A few years ago, around holiday time, I went to the A&P with my son, Eddie, and as I pushed my cart through the entranceway, two women were standing just in front of the door talking , making it impossible to step into the store. I was stuck in the path of the automatic door.
They inched forward about a foot, enough to enable me to get out of the doorway but not enough to really enter the store.
“Excuse me,” I said again.
But as I said it, I saw a woman was pushing her cart in front of them, making it impossible for them to move forward any further. One of the two women turned to me and said, “We can’t move anywhere until she gets out of our way.”
“Yes, I understand that, but you shouldn’t stand in a doorway of a store,” I said. I was annoyed they were standing there at all.
“Oh, you understand that? I’m glad you understand. Thank you,” the woman said snidely.
“You’re an asshole,” I said and pushed my cart past her.

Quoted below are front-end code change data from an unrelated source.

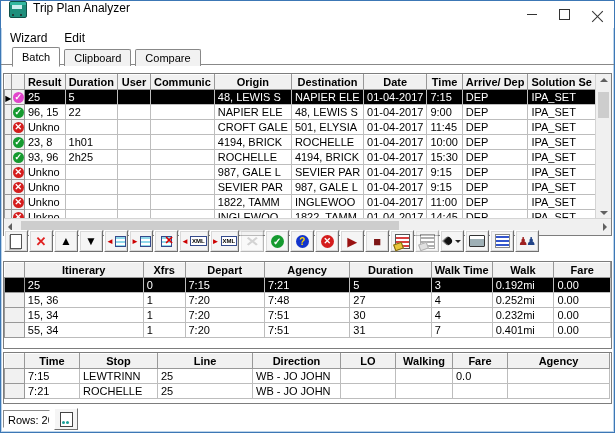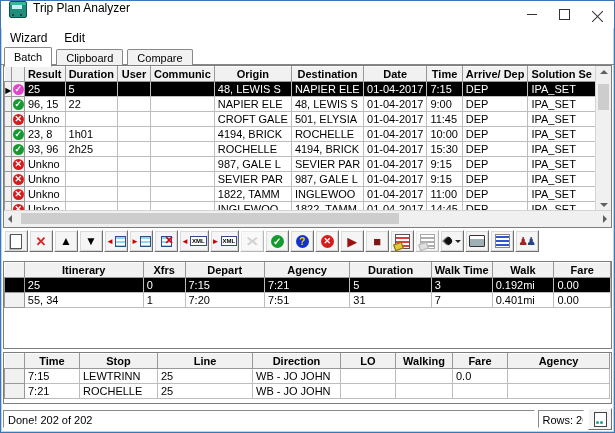--- a/index.html
+++ b/index.html
@@ -26,7 +26,7 @@
   .menuitem{margin-right:17px;}
 
   
-  .tabstrip{position:absolute;left:0;top:46px;width:100%;height:18px;border-bottom:1px solid #888;box-sizing:border-box;padding-left:3px;}
+  .tabstrip{position:absolute;left:0;top:46px;width:100%;height:18px;border-bottom:1px solid #888;box-sizing:border-box;padding-left:11px;}
   .tab{display:inline-block;position:relative;height:16px;line-height:16px;padding:0 9px;margin-right:1px;margin-top:1px;background:#f2f2f2;border:1px solid #888;border-bottom:none;border-radius:2px 2px 0 0;font-size:11px;vertical-align:bottom;}
   .tab.active{background:#fff;height:18px;line-height:18px;margin-top:0;z-index:2;border-bottom:1px solid #fff;margin-bottom:-1px;}
 

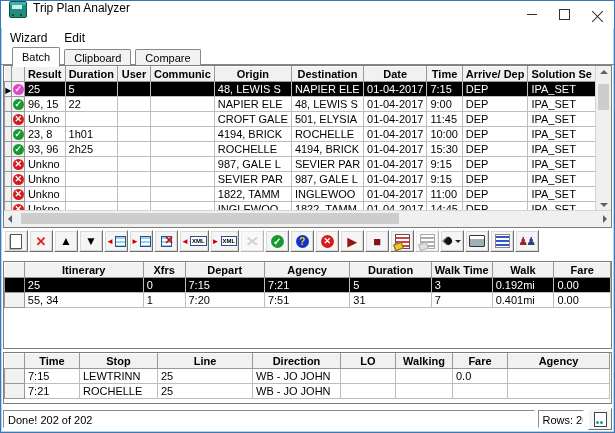--- a/index.html
+++ b/index.html
@@ -32,7 +32,7 @@
 
   
   .gridbox{position:absolute;left:2px;width:609px;background:#fff;border:1px solid #7d7d7d;box-sizing:border-box;}
-  #gridbox1{top:64px;height:163px;}
+  #gridbox1{top:72px;height:163px;}
   #gridbox2{top:260px;height:88px;}
   #gridbox3{top:351px;height:52px;}
   .gridclip{position:absolute;left:0;top:0;overflow:hidden;}

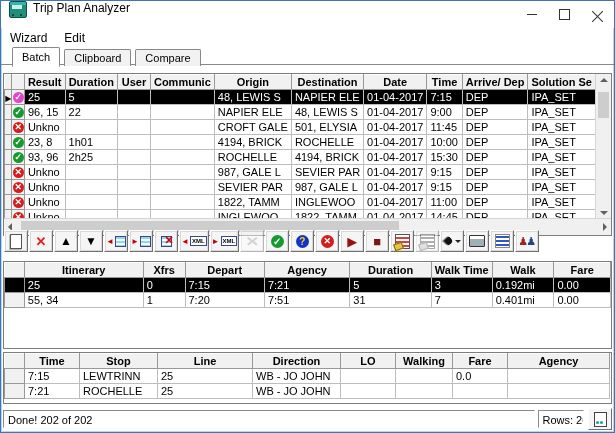--- a/index.html
+++ b/index.html
@@ -424,6 +424,17 @@
             </tr>
             <tr>
               <td class="c-sel" style="height: 14px;"></td>
+              <td style="height: 14px;">15, 36</td>
+              <td style="height: 14px;">1</td>
+              <td style="height: 14px;">7:20</td>
+              <td style="height: 14px;">7:48</td>
+              <td style="height: 14px;">27</td>
+              <td style="height: 14px;">4</td>
+              <td style="height: 14px;">0.252mi</td>
+              <td style="height: 14px;">0.00</td>
+            </tr>
+            <tr>
+              <td class="c-sel" style="height: 14px;"></td>
               <td style="height: 14px;">55, 34</td>
               <td style="height: 14px;">1</td>
               <td style="height: 14px;">7:20</td>

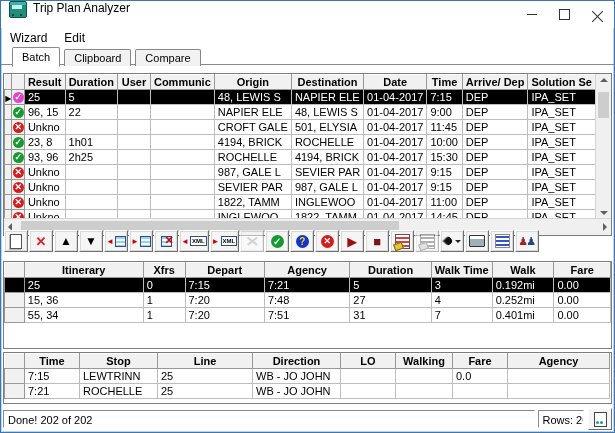--- a/index.html
+++ b/index.html
@@ -435,6 +435,17 @@
             </tr>
             <tr>
               <td class="c-sel" style="height: 14px;"></td>
+              <td style="height: 14px;">15, 34</td>
+              <td style="height: 14px;">1</td>
+              <td style="height: 14px;">7:20</td>
+              <td style="height: 14px;">7:51</td>
+              <td style="height: 14px;">30</td>
+              <td style="height: 14px;">4</td>
+              <td style="height: 14px;">0.232mi</td>
+              <td style="height: 14px;">0.00</td>
+            </tr>
+            <tr>
+              <td class="c-sel" style="height: 14px;"></td>
               <td style="height: 14px;">55, 34</td>
               <td style="height: 14px;">1</td>
               <td style="height: 14px;">7:20</td>

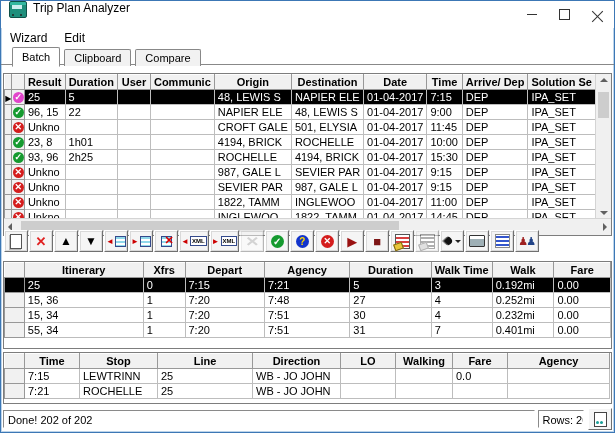--- a/index.html
+++ b/index.html
@@ -516,7 +516,6 @@
   </div>
 
   <div class="statusbar">
-    <span class="spanel" id="status-msg">Done! 202 of 202</span>
     <span class="spanel" id="status-rows">Rows: 201</span>
     <span class="sbtn">
         <span class="i-log"></span>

As I headed toward the lettuce, I thought, “Why did I say that? How do I wind up in these petty arguments over petty things, where I wind up saying, ‘You’re an asshole.’” I didn’t know if I was more annoyed that I’d gotten into the exchange or that I didn’t have a better retort.
I moved from aisle to aisle in the produce section, trying to decide whether to pay three times more for the organic broccoli or just roll the dice and hope maybe the pesticide didn’t get on that piece, and yet my mind kept gravitating to the exchange with the woman. I walked over to the banana display and couldn’t find the organic bananas. They say bananas are one fruit on which you can forgo buying organic because it has a peel, which protects the meat from the pesticide. But after hearing news reports about Central American workers who are born with birth defects because their families have worked in the banana fields and were doused with DDT, I can’t help but buy my bananas organic. But I didn’t see any. A store manager was standing right there and pointed them out to me.
The manager then said, “I can’t believe it’s 9 a.m. and three people have already called out sick.”
“I can’t believe it’s 9 a.m., and I’ve already gotten into an argument with someone,” I said.
He just looked at me. I picked up a bunch of bananas and wheeled my cart away. As I got to the yams, the woman with whom I’d had the altercation spotted me and came wheeling her cart over.
“You know I was thinking,” she said in a sweet voice, “I saw you had a baby. He’s going to have some mouth on him by the time he’s one.”
“You hunted me down to tell me that?” I said, trying to mock her for still thinking about our argument 10 minutes later – even though I was, too. I again wished I had been more clever. I certainly couldn’t have said, “You’re an asshole.” Not only had I already said it, but it would have proved her point.
I wanted to have said something like, “Well, he may wind up with a foul mouth, but at least he won’t be a dumbass who holds a conversation in the middle of a doorway.” But then it was only 9 a.m. I had the rest of the day to come up with something sufficiently biting.